Barry crouched beside him with a Semtex block. “Here you go, Sean, and a three-minute pencil timer.”

“Czechoslovakia’s contribution to world culture,” Dillon said.

“Can you manage?”

“Can a fish fly?”

Hannah called, “Take care, Sean.”

“Don’t I always?” He pulled down his mask, sat on the rail, and went over.

 

 

H
E HAULED HIMSELF
down the anchor line again, the quickest route, made for the truck and floated there, working the plastic block of Semtex around the door clamp. Then he broke the timer pencil. There was a gentle fizzing and he turned and made for the surface. Barry reached a hand down to help him up the ladder.

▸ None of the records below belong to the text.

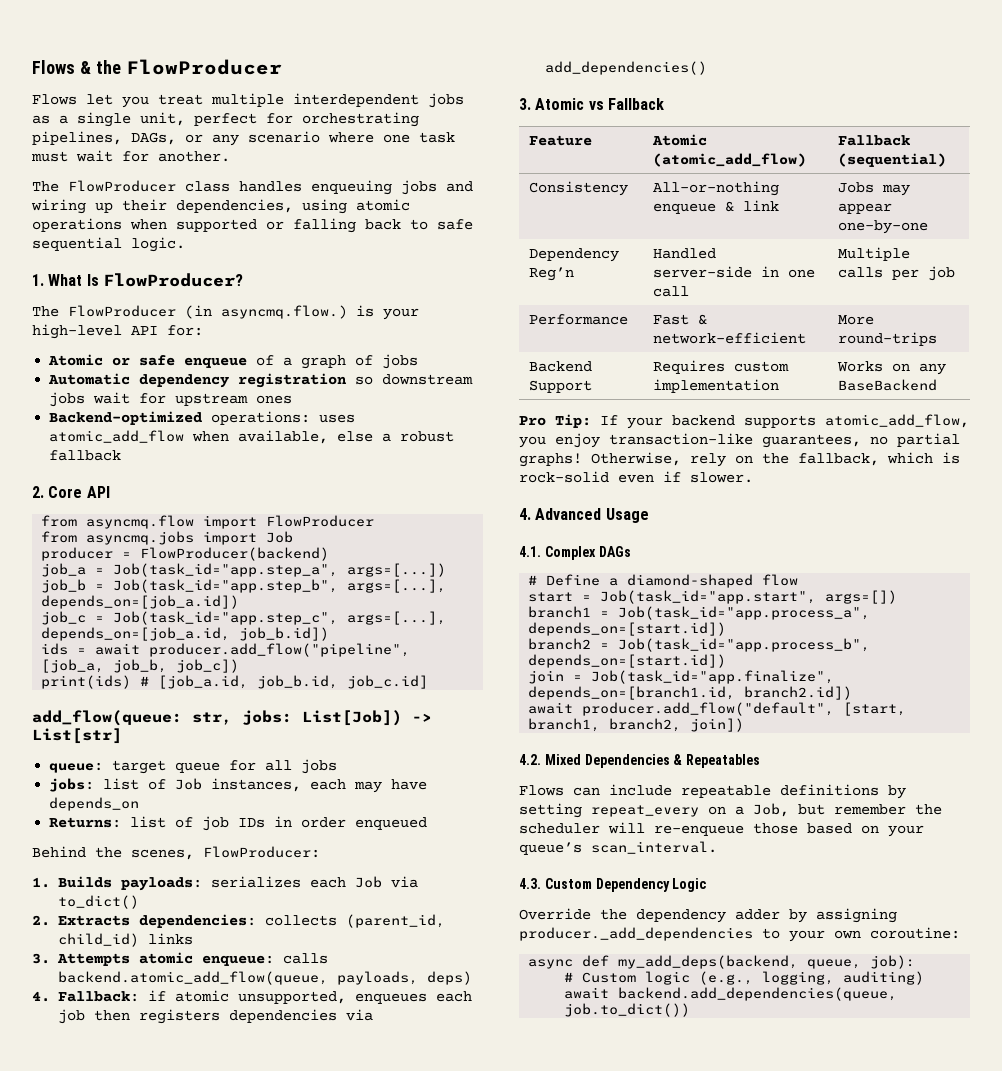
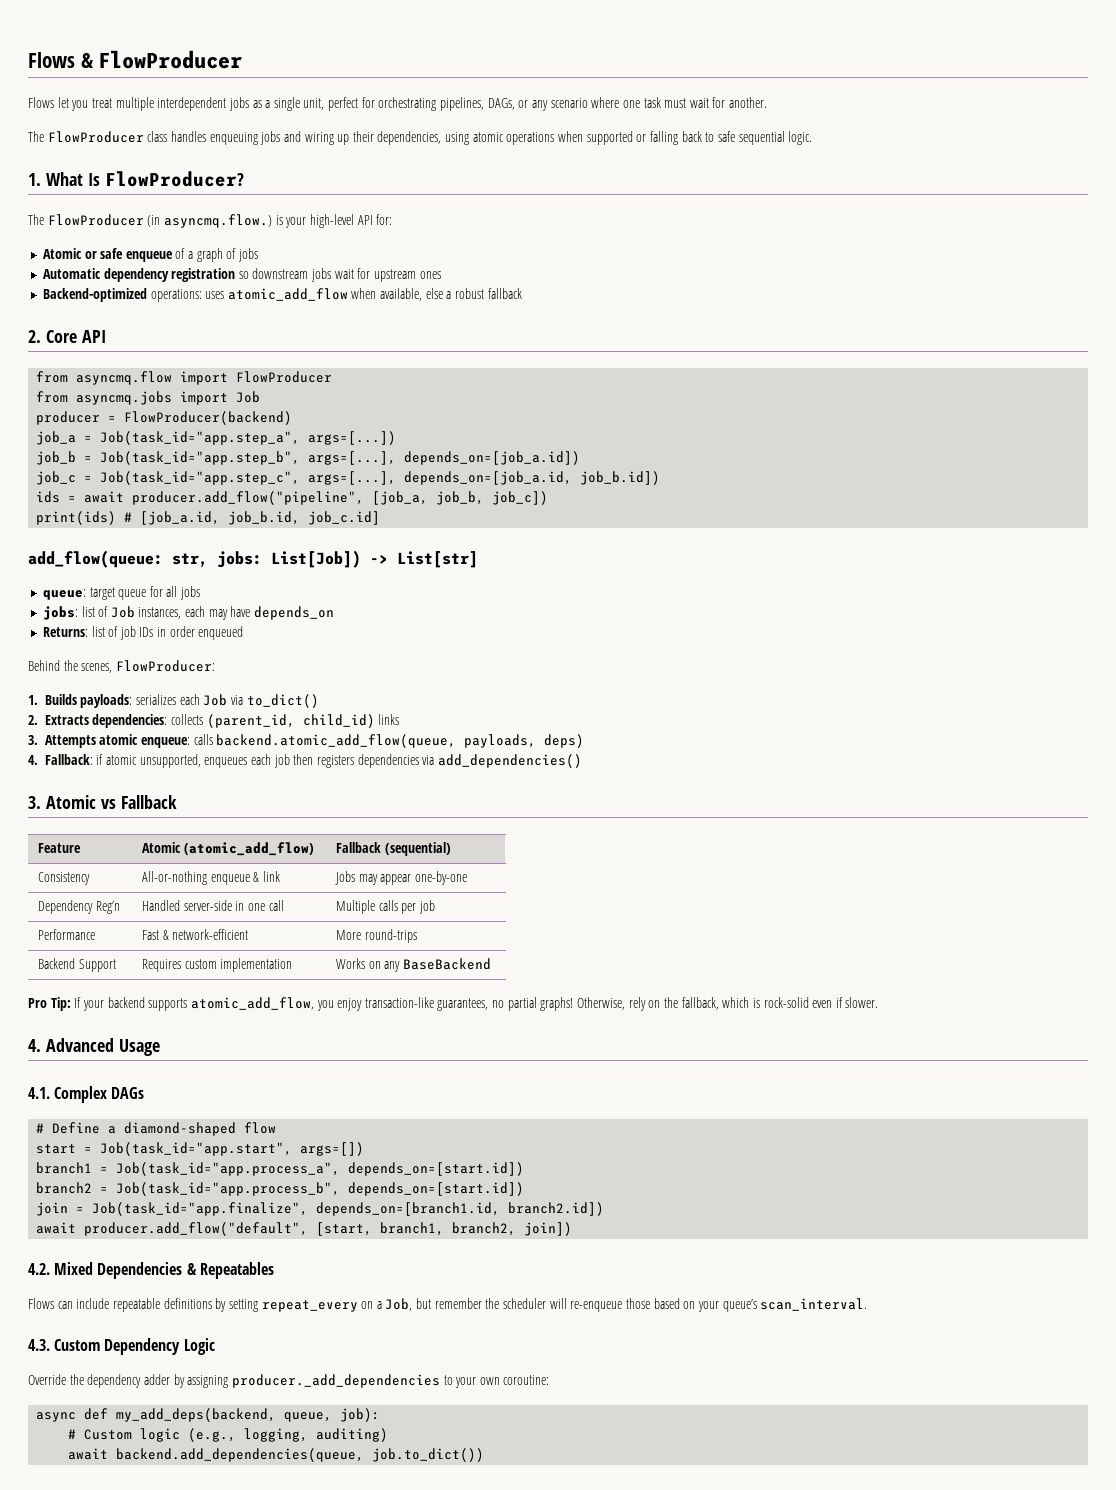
- Flows & the FlowProducer
+ Flows & FlowProducer

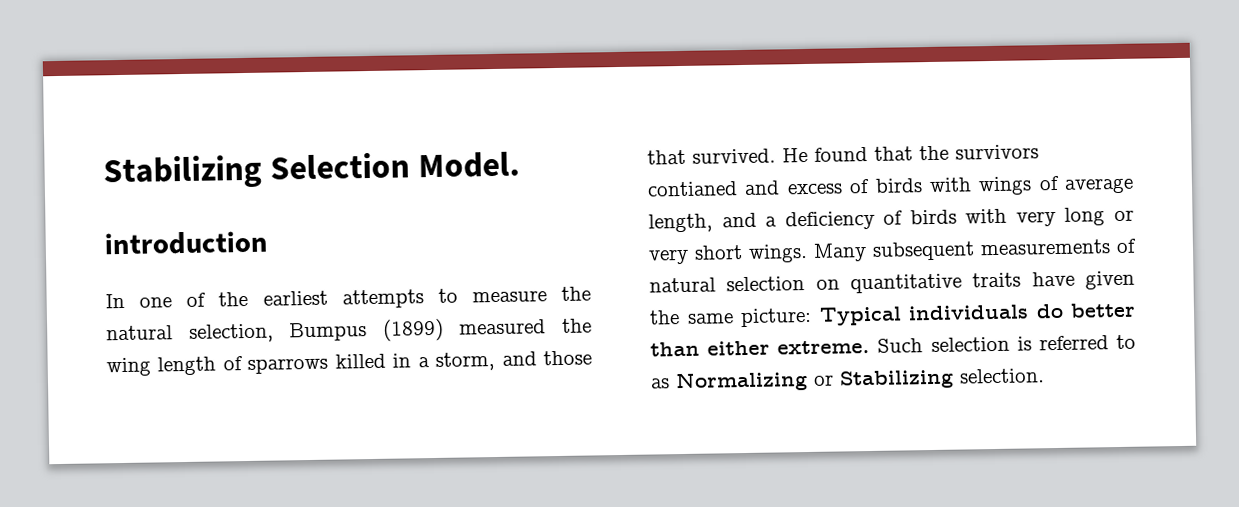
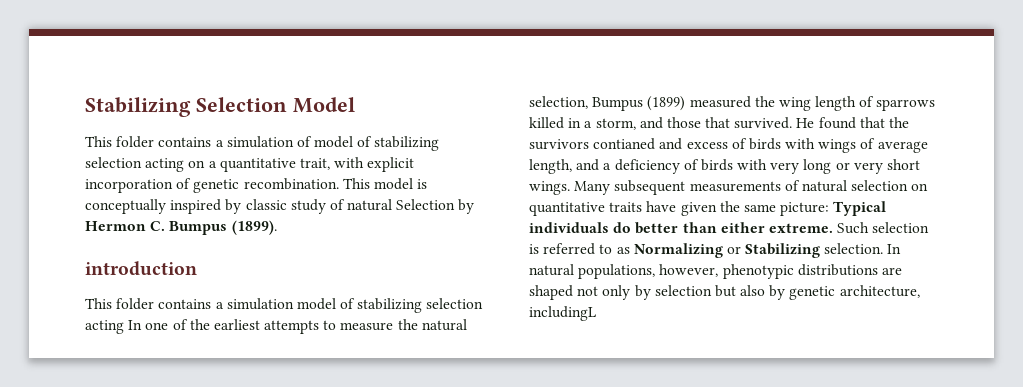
- Stabilizing Selection Model.
+ Stabilizing Selection Model
+ This folder contains a simulation of model of stabilizing selection acting on a quantitative trait, with explicit incorporation of genetic recombination. This model is conceptually inspired by classic study of natural Selection by Hermon C. Bumpus (1899).
  introduction
- In one of the earliest attempts to measure the natural selection, Bumpus (1899) measured the wing length of sparrows killed in a storm, and those that survived.
+ This folder contains a simulation model of stabilizing selection acting In one of the earliest attempts to measure the natural selection, Bumpus (1899) measured the wing length of sparrows killed in a storm, and those that survived.
+ In natural populations, however, phenotypic distributions are shaped not only by selection but also by genetic architecture, includingL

Dillon sat down and the others moved to the rail. After a while, the sea boiled, turning over angrily, and a number of dead fish surfaced. Soon it was still again.

Dillon grinned up at Sollazo. “Don’t tell me, down I go again.”

 

 

T
HE TRUCK HAD
moved to one side but was still upright and the rear doors had been blasted apart, one hanging on the hinges, the other lying some distance away where it had been thrown. Sand hovered in clouds. Dillon approached and switched on the Halogen light and experienced a considerable shock, for the truck was empty.

 

 

H
E HUNG AT
the bottom of the ladder, took out his mouthpiece, and looked up as they all leaned over the rail.

“You’re not going to like this one little bit, Jack,” Dillon said. “But there’s nothing there.”

“What do you mean there’s nothing there?” Barry demanded.

“I mean, the truck’s empty.”

“It can’t be empty,” Barry said. “You told me you looked in the back when you knocked it off on that road. It was there then.”

“Yes, it was,” Dillon said. “But it isn’t now.”

Kathleen Ryan’s face was burning, her eyes dark holes. “Someone must have been here before.”

“Not possible,” Dillon said. “The door was fast and no sign of blasting.”

“Mori, help me,” Sollazo said and reached for his inflatable and tank. “You’re going down again, Dillon, and I’m going with you. I think you’re lying.”

“Suit yourself,” Dillon told him and went under again, starting down the anchor line.

He hovered beside the wreckage of the stern of the
Irish Rose
hanging on to a rail, and Sollazo drifted down to join him. He poised there, then swam toward the truck. Dillon went after him.

Sollazo hung on the edge of the door and peered inside. He turned once to glance at Dillon, his face clear, then turned to the dark interior again. Dillon came up behind him, pulled the diver’s knife from Sollazo’s leg sheath, reached over and sliced open his air hose.